Um último estertor, uma derradeira convulsão… e o corpo do animal ficou imóvel, enrijecido, morto.

Paulo de Almeida tocou-o com a ponta do estilete. A pele escura e tensa não cedeu.

— Está acabado — murmurou entre dentes, o rosto iluminado por um sorriso de orgulho.

Na grande sala transformada em laboratório, a luz do sol, entrando em jorros pelas janelas abertas, arrancando revérberos das retortas de vidro, punha manchas louras no tapete, nas estantes e nas paredes. Almeida olhou mais uma vez o cadaverzinho do símio, estirado dentro da gaiola de tela, onde outro macaco arregalava os olhitos travessos, espantado pela imobilidade incomum do companheiro.

Para o homem, aquilo era mais que a concretização de um ideal acarinhado há muito, com um desvelo e tenacidade de espantar; era alguma coisa mais sublime, atrás da qual a humanidade inteira corre, através dos séculos, algumas poucas vezes alcançando-a — a glória.

Desde que encetara os estudos de toxicologia, planejara descobrir um veneno violento, infalível, inigualável, contra o qual todos os antídotos fossem impotentes.

E pesquisara!… e pesquisara!… Durante dias, meses, anos, curvado sobre as retortas, medindo, pesando, observando, ele parecia, para os que o viam em trabalho, aqueles medievos alquimistas lendários que buscavam a pedra filosofal ou o elixir de longa vida. Obsedado, abandonou tudo por aquela luta sem tréguas, sem descansos. E eis que agora, os cabelos embranquecidos nas têmporas, uma ruga profunda entre os olhos, já quase velho, chegara ao fim, vencera. O veneno almejado ele o alcançara naquela manhã, inodoro, incolor, sem gosto acentuado, que, uma vez inoculado, manifestaria na vítima os mesmos sintomas da hidrofobia, como: delírio, ganidos e sufocações; uma agonia trágica e dolorosa, rematada, inevitavelmente, pela morte.

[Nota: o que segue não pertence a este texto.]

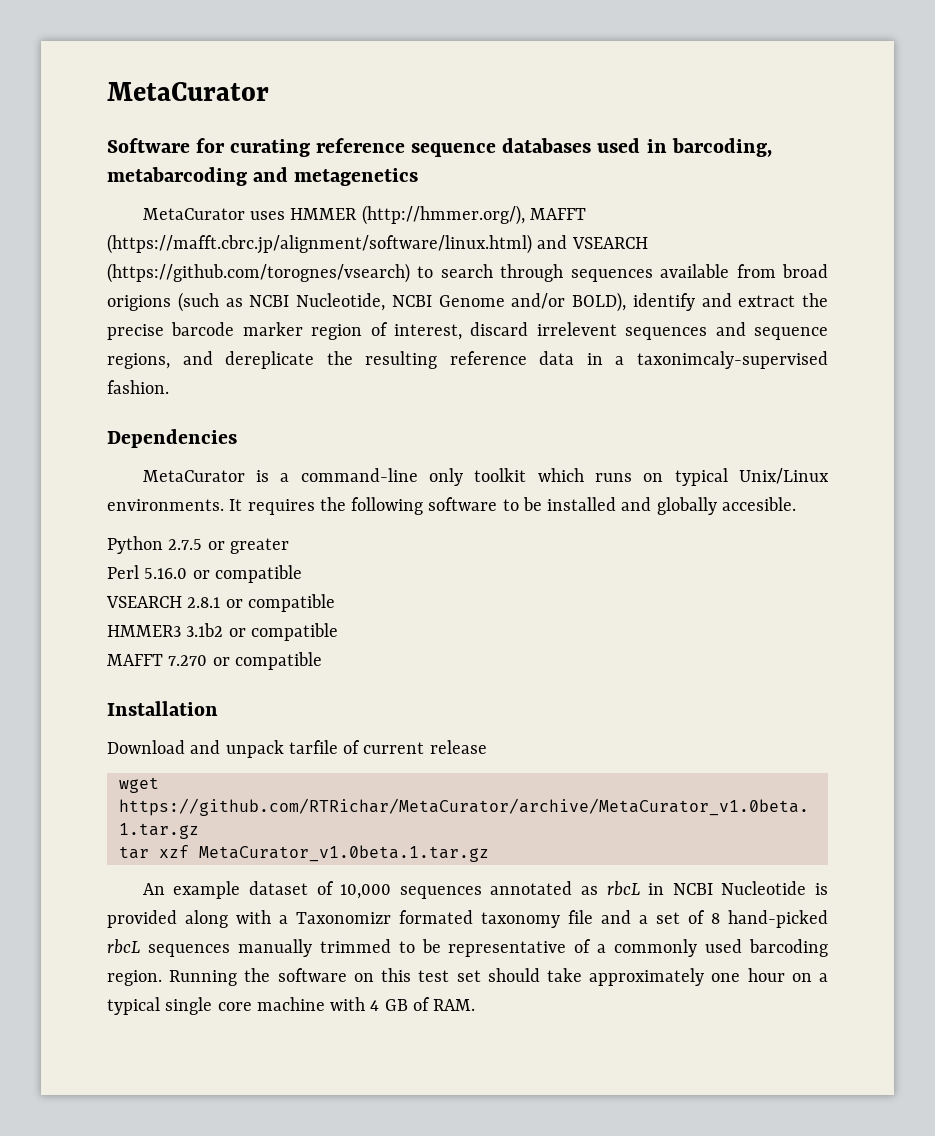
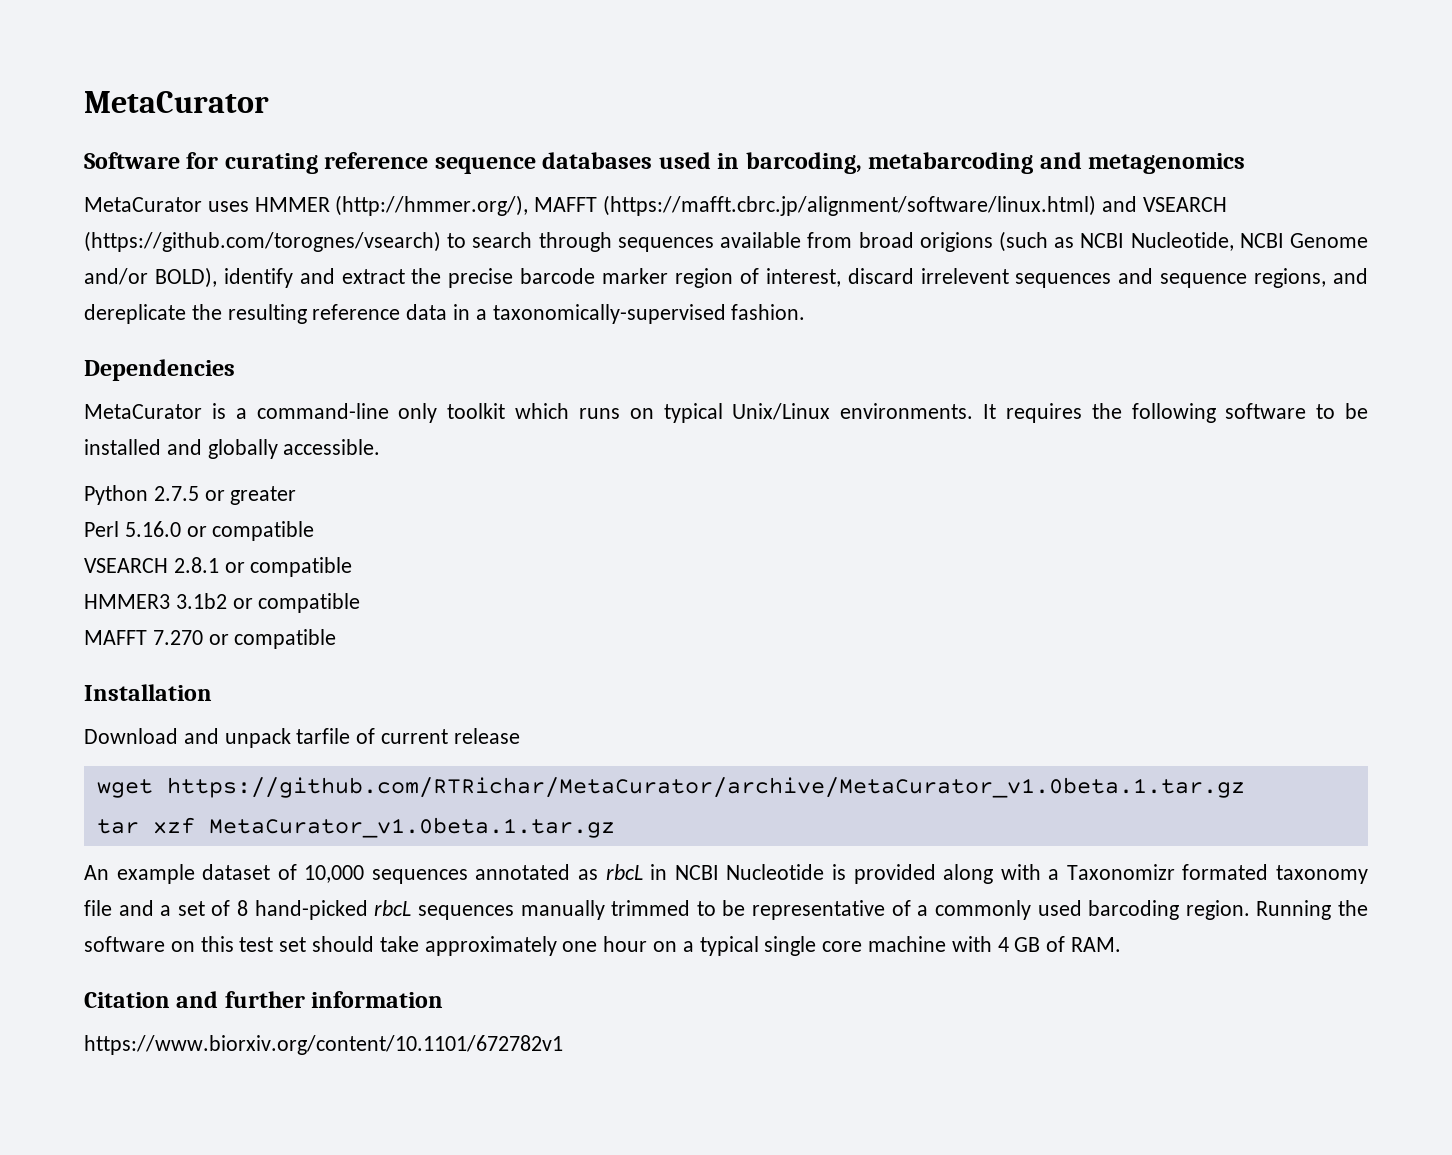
[294,168,419,186] metagenetics -> [1088,153,1246,174] metagenomics
[636,351,828,369] taxonimcaly-supervised -> [492,304,726,324] taxonomically-supervised
[721,497,796,511] accesible. -> [283,439,381,455] accessible.
(476, 1005) none -> [84,991,444,1008] [84,1035,563,1055] // Citation and further information // https://www.biorxiv.org/content/10.1101/672782v1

Para essa primeira experiência, trouxera, do bufê da sala de jantar, duas cerejas, nas quais injetara o líquido mortífero. Jogou um dos frutozinhos para a gaiola dos micos; e o resultado fora aquele, patenteando o seu completo sucesso.

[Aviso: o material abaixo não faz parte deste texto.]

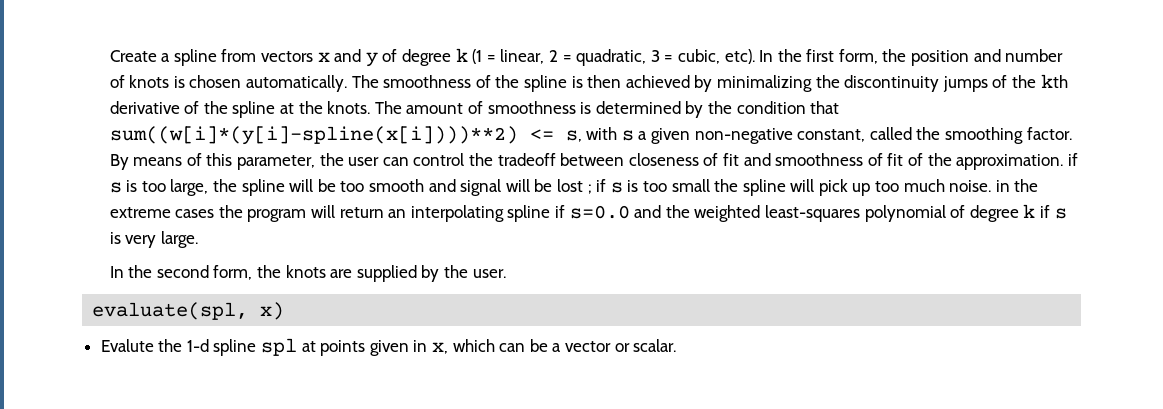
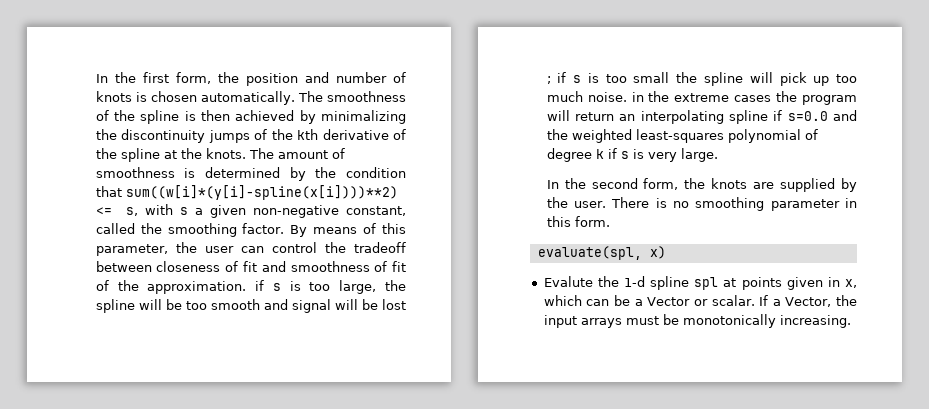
[109,48,755,67] Create a spline from vectors x and y of degree k (1 = linear, 2 = quadratic, 3 = cubic, etc). -> (95, 78) none
(506, 273) none -> [611,197,857,211] [546,216,610,227] There is no smoothing parameter in this form.
[564,341,611,352] vector -> [647,297,691,306] Vector
(677, 345) none -> [759,295,857,307] [543,314,851,328] If a Vector, the input arrays must be monotonically increasing.

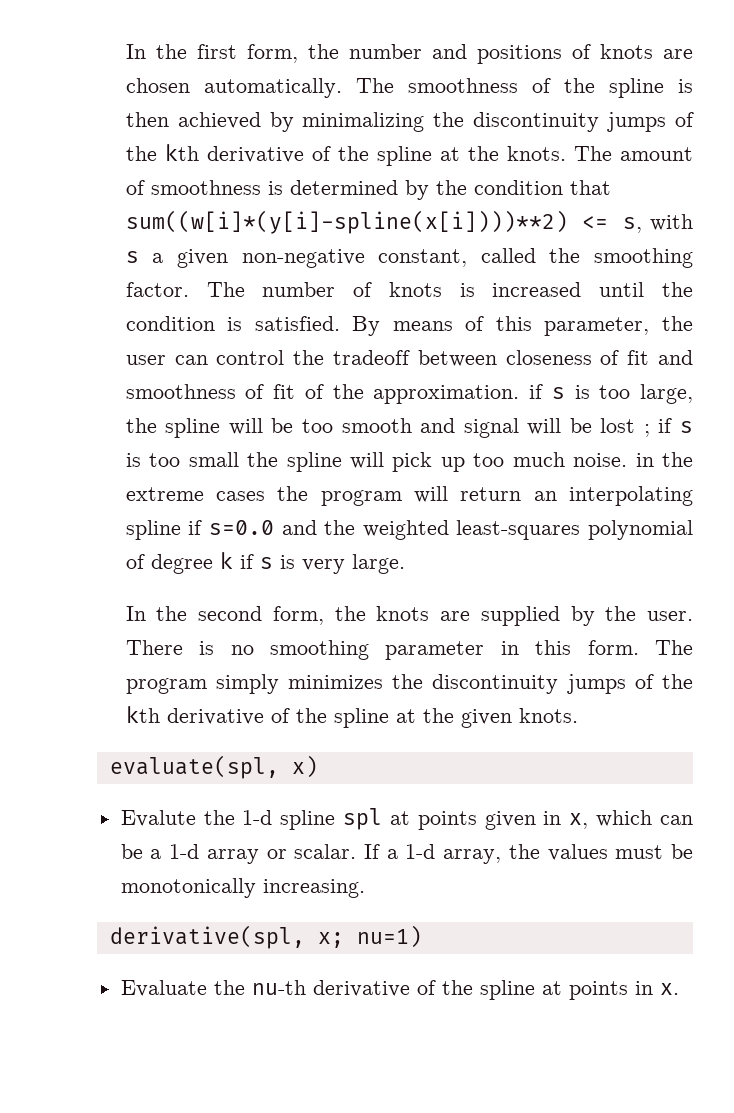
[245,72,406,86] [95,91,147,102] position and number of knots is -> [348,44,693,64] number and positions of knots are
(285, 228) none -> [206,282,693,297] [125,316,340,331] The number of knots is increased until the condition is satisfied.
(610, 221) none -> [655,640,693,655] [125,674,693,694] [125,706,578,728] The program simply minimizes the discontinuity jumps of the kth derivative of the spline at the given knots.
[647,297,691,306] Vector -> [169,844,259,864] 1-d array
[785,295,857,307] [543,315,622,328] Vector, the input arrays -> [405,844,608,864] 1-d array, the values
(851, 321) none -> [109,925,422,949] [120,980,679,1000] // derivative(spl, x; nu=1) // Evaluate the nu-th derivative of the spline at points in x.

Veio-lhe ainda uma tentação de repetir a prova, dando a cereja ao macaco restante.

Mas outra ideia fê-lo mudar de pensar:

— Não. Irei buscar o Alfredo e o Luís para jantarem comigo. Depois, sim, depois lhes demonstrarei que o visionário, como me chamavam, descobriu alguma coisa de tão admirável que a ciência moderna espantar-se-á.

E, na pressa de realizar o seu plano, saiu, gritando à “tia” Faustina, a sua “governante”, que traria amigos para o jantar.


*


Tia Faustina tinha 50 anos e há 20 que servia Paulo.

Era dessas empregadas que chegam até a avareza no que se trata de defender os interesses dos patrões.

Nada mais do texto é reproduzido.